Everything in the listing below should be repeated verbatim, apart from the pictures.

- - -

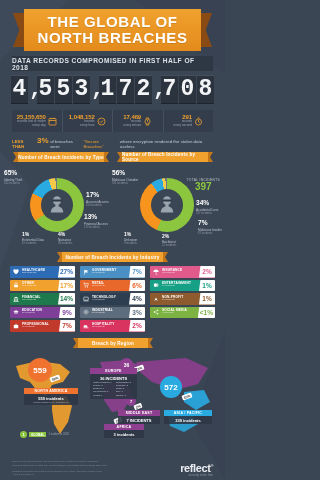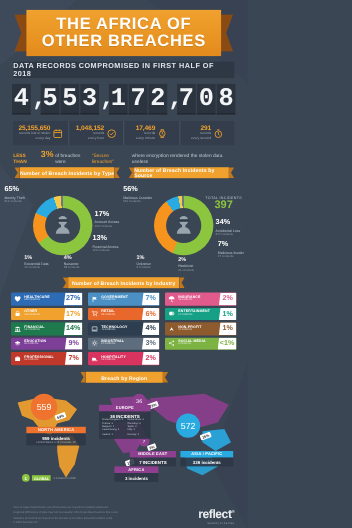--- a/index.html
+++ b/index.html
@@ -158,7 +158,7 @@
     <div class="rb-tail l"></div>
     <div class="rb-tail r"></div>
     <div class="rb-main">
-      <div class="l1">THE AFRICA OF</div>
+      <div class="l1">THE GLOBAL OF</div>
       <div class="l2">OTHER BREACHES</div>
     </div>
   </div>

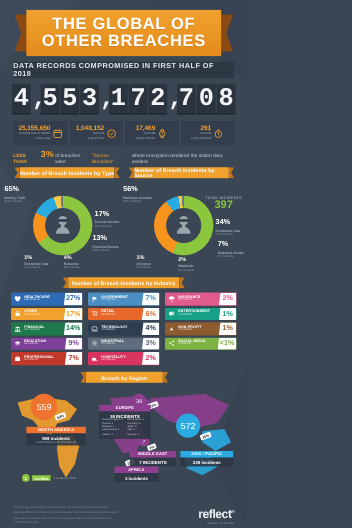--- a/index.html
+++ b/index.html
@@ -159,7 +159,7 @@
     <div class="rb-tail r"></div>
     <div class="rb-main">
       <div class="l1">THE GLOBAL OF</div>
-      <div class="l2">OTHER BREACHES</div>
+      <div class="l2">NORTH BREACHES</div>
     </div>
   </div>
 

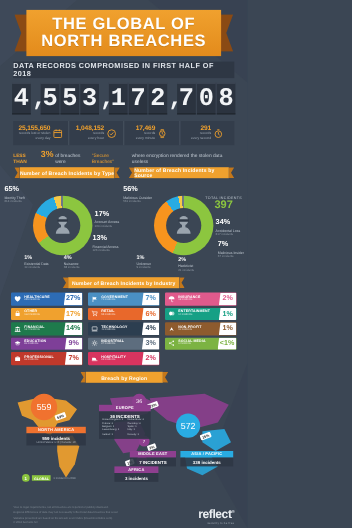--- a/index.html
+++ b/index.html
@@ -117,7 +117,7 @@
   .map-wrap { position:absolute; top:352px; left:8px; width:209px; height:88px; }
   .map-svg { position:absolute; inset:0; }
   .bubble { position:absolute; border-radius:50%; display:flex; align-items:center;
-            justify-content:center; color:#fff; font-weight:normal; }
+            justify-content:center; color:#fff; font-weight:bold; }
   .reg-card { position:absolute; }
   .reg-hd { padding:1px 3px; display:flex; align-items:center; justify-content:center; }
   .reg-hd span { color:#fff; font-size:3.6px; font-weight:bold; letter-spacing:.2px; }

- - -

Task result:
--- a/index.html
+++ b/index.html
@@ -158,7 +158,7 @@
     <div class="rb-tail l"></div>
     <div class="rb-tail r"></div>
     <div class="rb-main">
-      <div class="l1">THE AFRICA OF</div>
+      <div class="l1">THE GLOBAL OF</div>
       <div class="l2">OTHER BREACHES</div>
     </div>
   </div>

--- a/index.html
+++ b/index.html
@@ -159,7 +159,7 @@
     <div class="rb-tail r"></div>
     <div class="rb-main">
       <div class="l1">THE GLOBAL OF</div>
-      <div class="l2">OTHER BREACHES</div>
+      <div class="l2">NORTH BREACHES</div>
     </div>
   </div>
 

--- a/index.html
+++ b/index.html
@@ -117,7 +117,7 @@
   .map-wrap { position:absolute; top:352px; left:8px; width:209px; height:88px; }
   .map-svg { position:absolute; inset:0; }
   .bubble { position:absolute; border-radius:50%; display:flex; align-items:center;
-            justify-content:center; color:#fff; font-weight:normal; }
+            justify-content:center; color:#fff; font-weight:bold; }
   .reg-card { position:absolute; }
   .reg-hd { padding:1px 3px; display:flex; align-items:center; justify-content:center; }
   .reg-hd span { color:#fff; font-size:3.6px; font-weight:bold; letter-spacing:.2px; }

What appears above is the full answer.